Great find! I have actually read this article and this nails the problem right on the head. The US has continued to produce infinite amounts of fiat money, or money by decree for too long now. There is no real capital any more, and the second that foreign markets catch a whiff of this they will run for the hills leaving the US economy to die. This in turn will bring down the other markets and you have a global catastrophe.

I also found a great article in the Asia Times discussing something similar.
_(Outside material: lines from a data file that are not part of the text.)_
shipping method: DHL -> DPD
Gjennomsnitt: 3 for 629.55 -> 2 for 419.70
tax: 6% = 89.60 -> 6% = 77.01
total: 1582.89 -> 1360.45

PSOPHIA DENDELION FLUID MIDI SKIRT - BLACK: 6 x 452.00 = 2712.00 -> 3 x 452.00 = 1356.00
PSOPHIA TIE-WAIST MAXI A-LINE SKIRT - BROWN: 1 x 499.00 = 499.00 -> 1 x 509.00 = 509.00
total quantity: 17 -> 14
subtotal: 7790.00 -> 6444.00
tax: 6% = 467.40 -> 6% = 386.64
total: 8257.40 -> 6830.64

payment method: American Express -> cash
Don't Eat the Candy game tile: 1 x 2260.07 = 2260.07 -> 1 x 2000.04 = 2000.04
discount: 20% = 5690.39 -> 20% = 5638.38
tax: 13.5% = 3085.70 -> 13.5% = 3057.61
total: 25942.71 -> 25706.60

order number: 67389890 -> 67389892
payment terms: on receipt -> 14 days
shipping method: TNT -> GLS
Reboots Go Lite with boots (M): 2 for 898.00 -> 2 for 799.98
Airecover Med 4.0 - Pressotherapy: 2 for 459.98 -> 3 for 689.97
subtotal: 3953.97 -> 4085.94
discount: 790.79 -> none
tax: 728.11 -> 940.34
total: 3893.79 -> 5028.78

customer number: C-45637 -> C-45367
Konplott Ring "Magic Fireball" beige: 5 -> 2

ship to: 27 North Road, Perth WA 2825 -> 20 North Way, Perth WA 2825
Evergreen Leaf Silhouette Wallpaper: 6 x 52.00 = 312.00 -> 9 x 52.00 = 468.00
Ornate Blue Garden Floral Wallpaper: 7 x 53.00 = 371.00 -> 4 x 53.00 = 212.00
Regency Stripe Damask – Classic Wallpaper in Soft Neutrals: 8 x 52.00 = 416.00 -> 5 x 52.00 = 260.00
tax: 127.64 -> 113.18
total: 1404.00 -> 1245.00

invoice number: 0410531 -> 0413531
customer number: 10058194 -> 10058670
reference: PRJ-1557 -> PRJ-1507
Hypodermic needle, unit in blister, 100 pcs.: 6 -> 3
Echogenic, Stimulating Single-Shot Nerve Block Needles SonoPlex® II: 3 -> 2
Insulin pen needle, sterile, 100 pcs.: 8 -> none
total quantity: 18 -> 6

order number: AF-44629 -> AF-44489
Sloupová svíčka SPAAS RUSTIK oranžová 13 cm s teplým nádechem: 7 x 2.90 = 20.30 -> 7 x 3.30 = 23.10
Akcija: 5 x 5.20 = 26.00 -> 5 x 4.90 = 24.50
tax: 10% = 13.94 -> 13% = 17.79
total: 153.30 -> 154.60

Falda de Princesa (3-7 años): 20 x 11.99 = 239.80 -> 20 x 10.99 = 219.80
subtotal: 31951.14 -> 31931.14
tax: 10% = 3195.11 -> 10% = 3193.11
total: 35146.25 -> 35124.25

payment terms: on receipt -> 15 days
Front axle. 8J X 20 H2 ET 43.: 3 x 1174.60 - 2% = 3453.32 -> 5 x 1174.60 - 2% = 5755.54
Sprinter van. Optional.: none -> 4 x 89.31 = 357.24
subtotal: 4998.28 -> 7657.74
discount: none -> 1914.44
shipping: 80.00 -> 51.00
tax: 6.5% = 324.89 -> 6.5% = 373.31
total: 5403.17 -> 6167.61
Page 1 of 4 Debt capitalism self-destructs By Henry C K Liu In a period of less than a year, what had been described by US authorities as a temporary financial problem related to the bursting the housing bubble has turned into a fully fledged crisis at the very core of free-market capitalism. A handful of analysts have been warning for years that the wholesale deregulation of financial markets and the wrong-headed privatization of the public sector during the past two decades would threaten the viability of free-market capitalism. Yet ideological neoliberal fixation remain firmly imbedded in US ruling circles, fertilized by irresistible campaign contributions from profiteers on Wall Street, methodically purging regulatory agencies of all who tried to maintain a sense of financial reality. This ideology of "market knows best" has allowed the nation to slip into an unsustainable joyride on massive debt giddily assumed by all market participants, ranging from supposedly conservative banks, investment banks and other non-bank financial institutions, to industrial corporations, government sponsored enterprises (GSEs) and individuals. The once-dynamic US economy has turned itself into a system in which it is difficult to find any institution, company or individual not over their head in speculative debt. Undercapitalized capitalism, also known as debt capitalism, has been the engine of growth for the US debt bubble in the last two decades. This debt capitalism cancer is caused by a failure of central banking.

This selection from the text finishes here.